Distinction Between Upper and Lower Urinary Tract Infection
Differentiation between these two types of infections is important due to differences in treatment approaches. Upper urinary tract infections are more severe, prone to recurrence, and associated with poorer prognoses, while lower urinary tract infections are generally mild, less likely to recur, and have better outcomes.
Appropriate Use of Antibacterial Agents
The goal of treatment for urinary tract infections is the complete eradication of bacteria from the urinary system. Therapy must ensure that sufficient concentrations of antibacterial agents are achieved in the urine, as urinary drug concentrations should be several hundred times higher than blood concentrations for effective treatment.
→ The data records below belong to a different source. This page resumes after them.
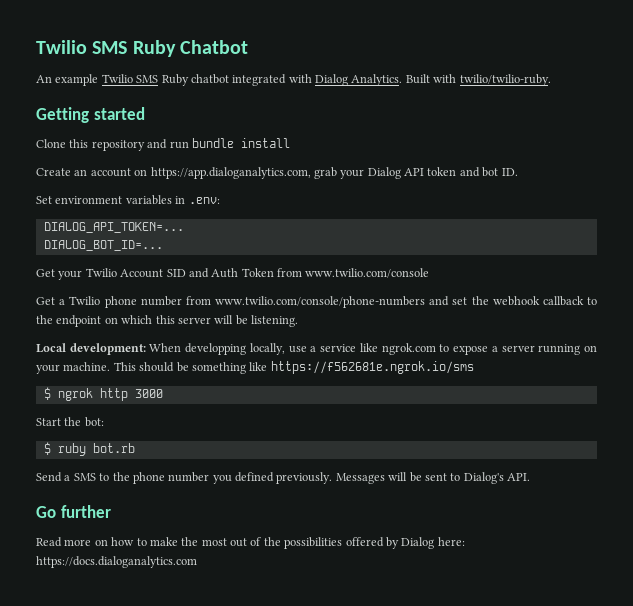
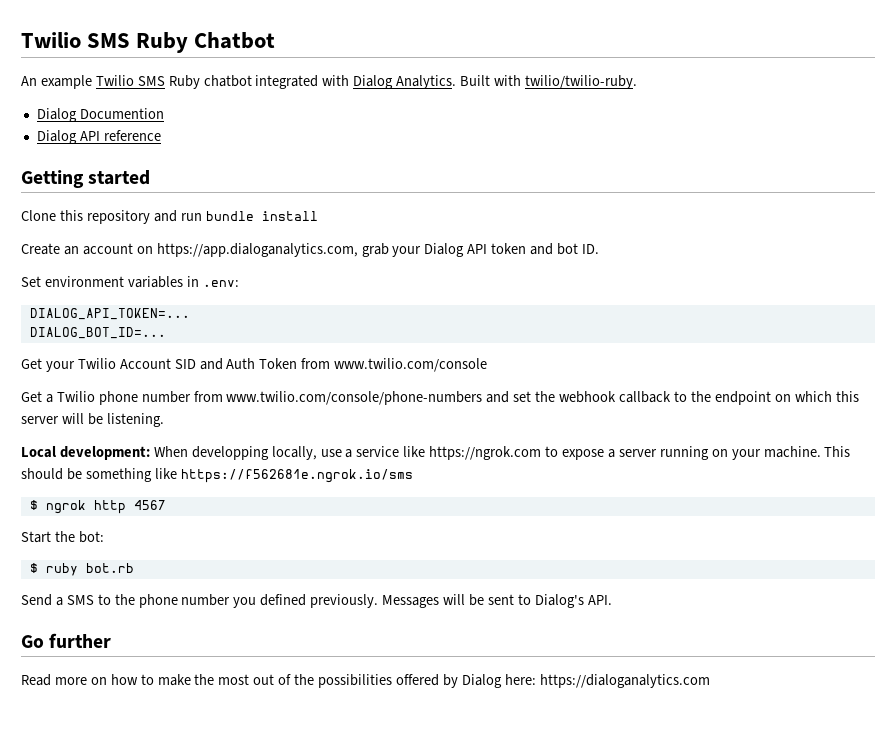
(551, 80) none -> [36,108,164,122] [36,130,161,144] // Dialog Documention // Dialog API reference
[381,343,436,355] ngrok.com -> [429,446,542,460] https://ngrok.com
[134,389,163,398] 3000 -> [133,500,166,510] 4567
[36,556,197,568] https://docs.dialoganalytics.com -> [539,674,710,688] https://dialoganalytics.com

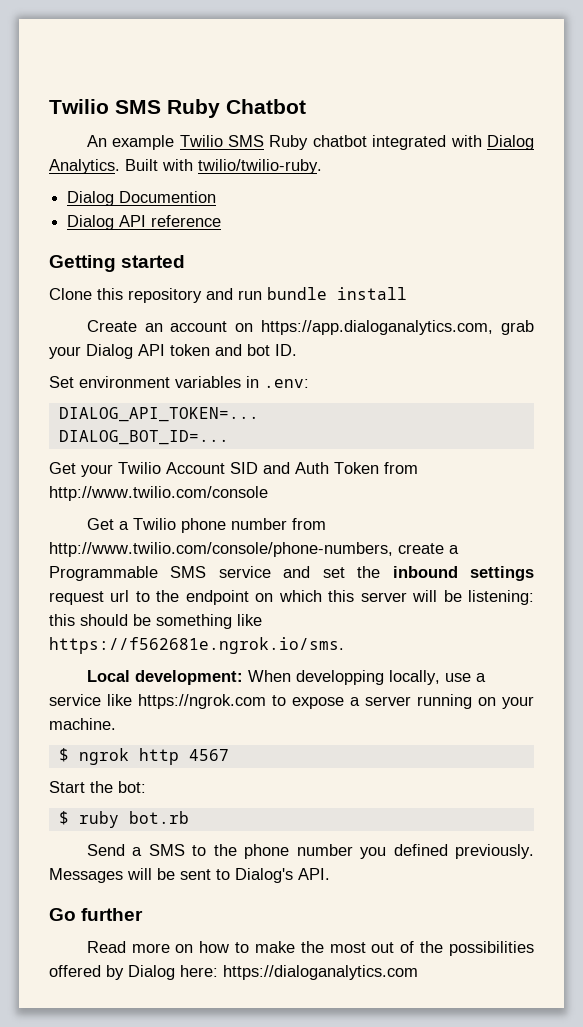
[334,358,488,372] www.twilio.com/console -> [49,486,268,501] http://www.twilio.com/console
[226,391,672,405] www.twilio.com/console/phone-numbers and set the webhook callback -> [49,542,459,557] [49,566,534,581] [49,590,130,605] http://www.twilio.com/console/phone-numbers, create a Programmable SMS service and set the inbound settings request url
[106,413,164,427] listening. -> [467,590,534,605] [49,614,262,629] [49,637,344,654] listening: this should be something like https://f562681e.ngrok.io/sms.
[824,446,851,457] [21,468,413,483] This should be something like https://f562681e.ngrok.io/sms -> (116, 724) none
With properly administered antibiotics, bacteria can be eliminated within hours, but the treatment period should last 7–10 days, with follow-up urine cultures performed to confirm the eradication of bacteria. If the bacterial count remains suppressed at low levels (e.g., a few hundred colony-forming units per milliliter), the infection is likely to recur quickly after discontinuation of treatment. Therefore, the use of antibacterial agents should generally continue until symptoms resolve and urine cultures are negative for at least two weeks. During antibiotic therapy, bacterial mutations may occur, leading to resistant strains. To reduce the risk of resistance, the concurrent use of two or more antibacterial agents may be considered.